*** Opening of Extracted material ***
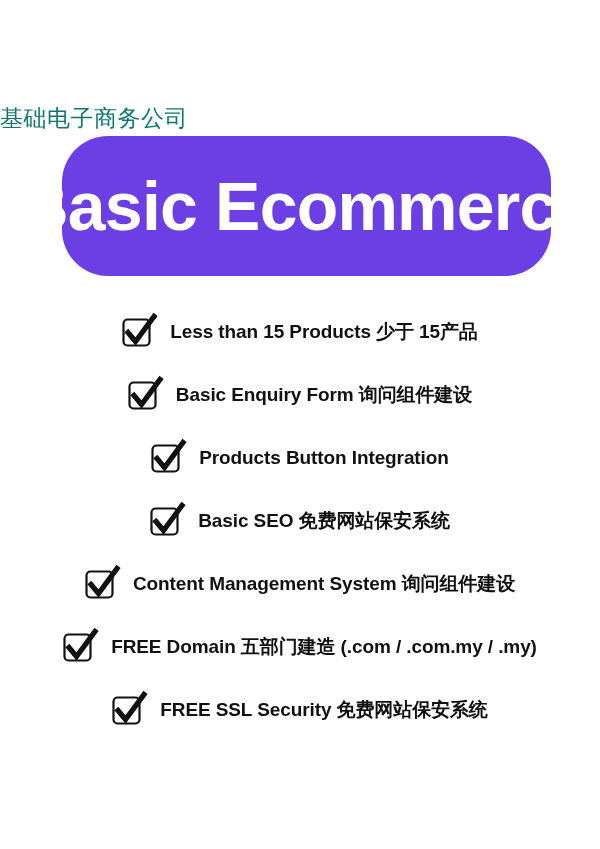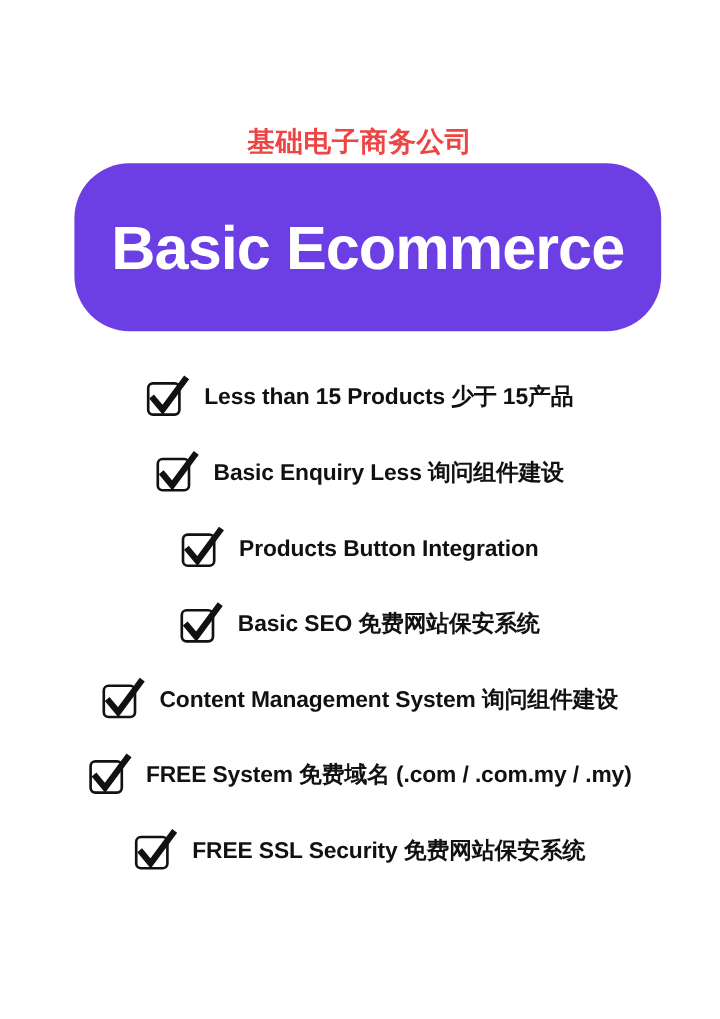--- a/index.html
+++ b/index.html
@@ -29,11 +29,11 @@
     top: 104px;
     left: 0;
     width: 600px;
-    text-align: center;
+    text-align: left;
     font-size: 23px;
     line-height: 28px;
-    font-weight: 700;
-    color: #ef4444;
+    font-weight: 400;
+    color: #0f766e;
     letter-spacing: 0.5px;
     white-space: nowrap;
   }

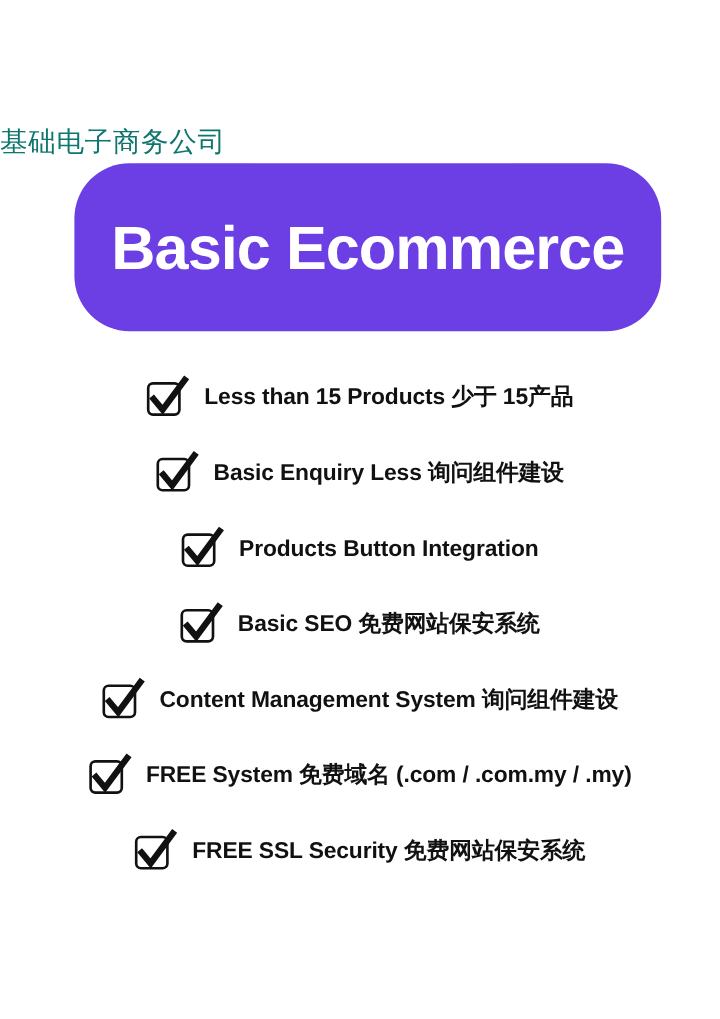--- a/index.html
+++ b/index.html
@@ -54,7 +54,7 @@
   }
   .plan-title {
     color: #ffffff;
-    font-size: 51px;
+    font-size: 68px;
     font-weight: 700;
     line-height: 1;
     letter-spacing: -0.8px;

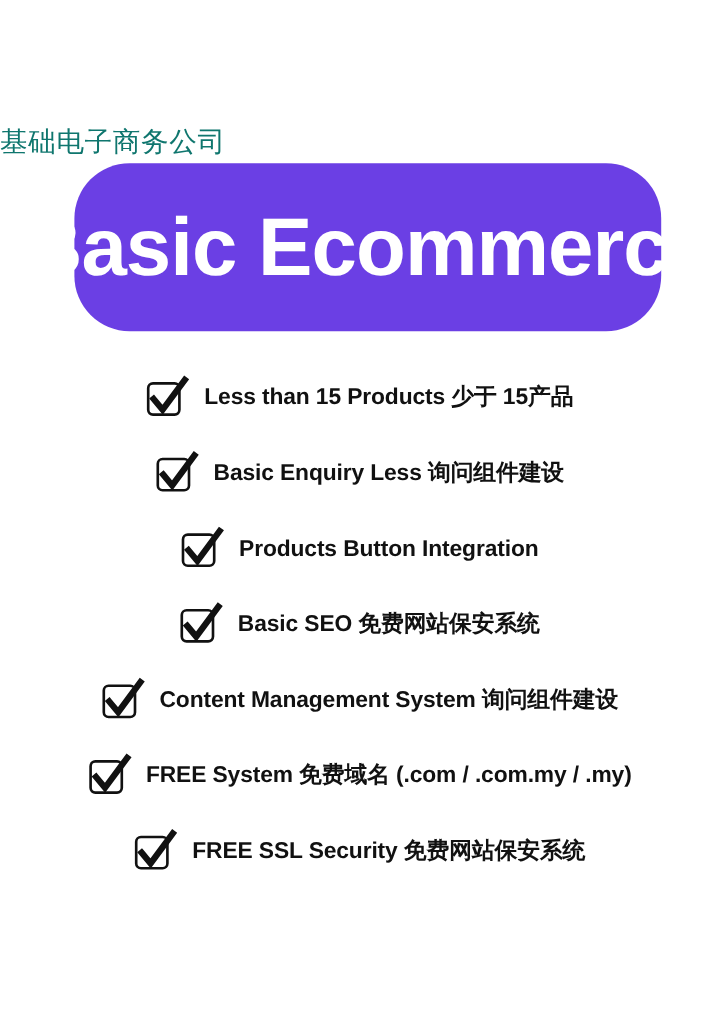--- a/index.html
+++ b/index.html
@@ -135,7 +135,7 @@
           <path d="M9 22.5 L16.5 31.5 L35 6.5" fill="none" stroke="#111111" stroke-width="5.2" stroke-linecap="square" stroke-linejoin="miter"></path>
         </svg>
       </span>
-      <span class="feature-label">Basic Enquiry Less 询问组件建设</span>
+      <span class="feature-label">Basic Enquiry Form 询问组件建设</span>
     </div>
 
     <div class="feature-item">

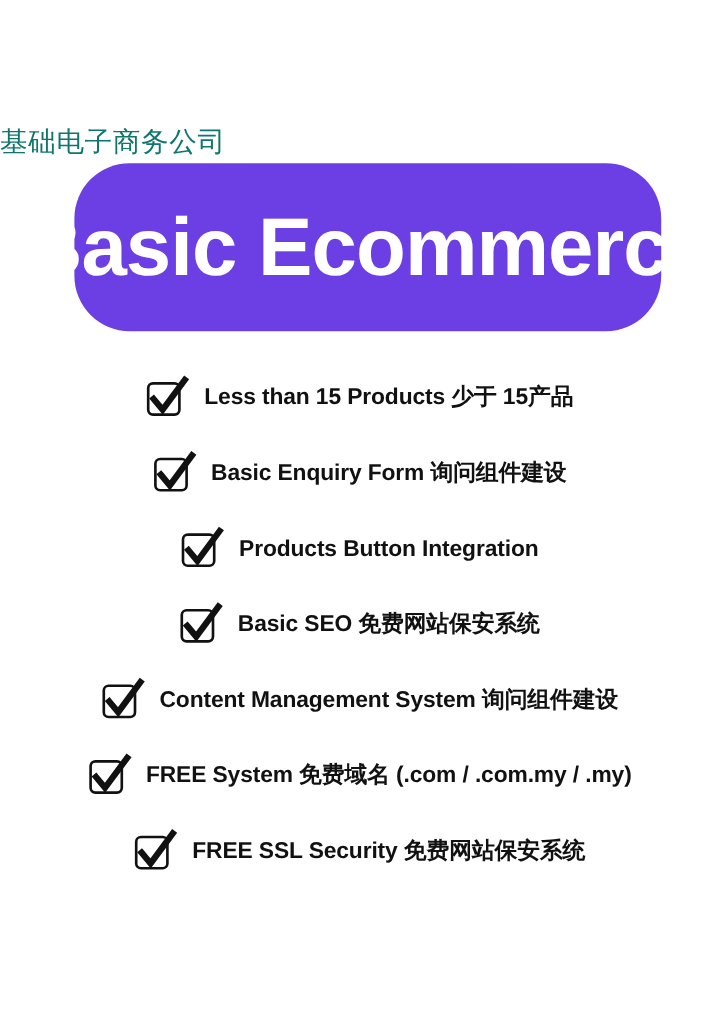--- a/index.html
+++ b/index.html
@@ -176,7 +176,7 @@
           <path d="M9 22.5 L16.5 31.5 L35 6.5" fill="none" stroke="#111111" stroke-width="5.2" stroke-linecap="square" stroke-linejoin="miter"></path>
         </svg>
       </span>
-      <span class="feature-label">FREE System 免费域名 (.com / .com.my / .my)</span>
+      <span class="feature-label">FREE Domain 五部门建造 (.com / .com.my / .my)</span>
     </div>
 
     <div class="feature-item">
*** Close of Extracted material ***
How to complete this task →
Among the records above, find the lines where the word "Enquiry" appears and copy them.

Your response →
-      <span class="feature-label">Basic Enquiry Less 询问组件建设</span>
+      <span class="feature-label">Basic Enquiry Form 询问组件建设</span>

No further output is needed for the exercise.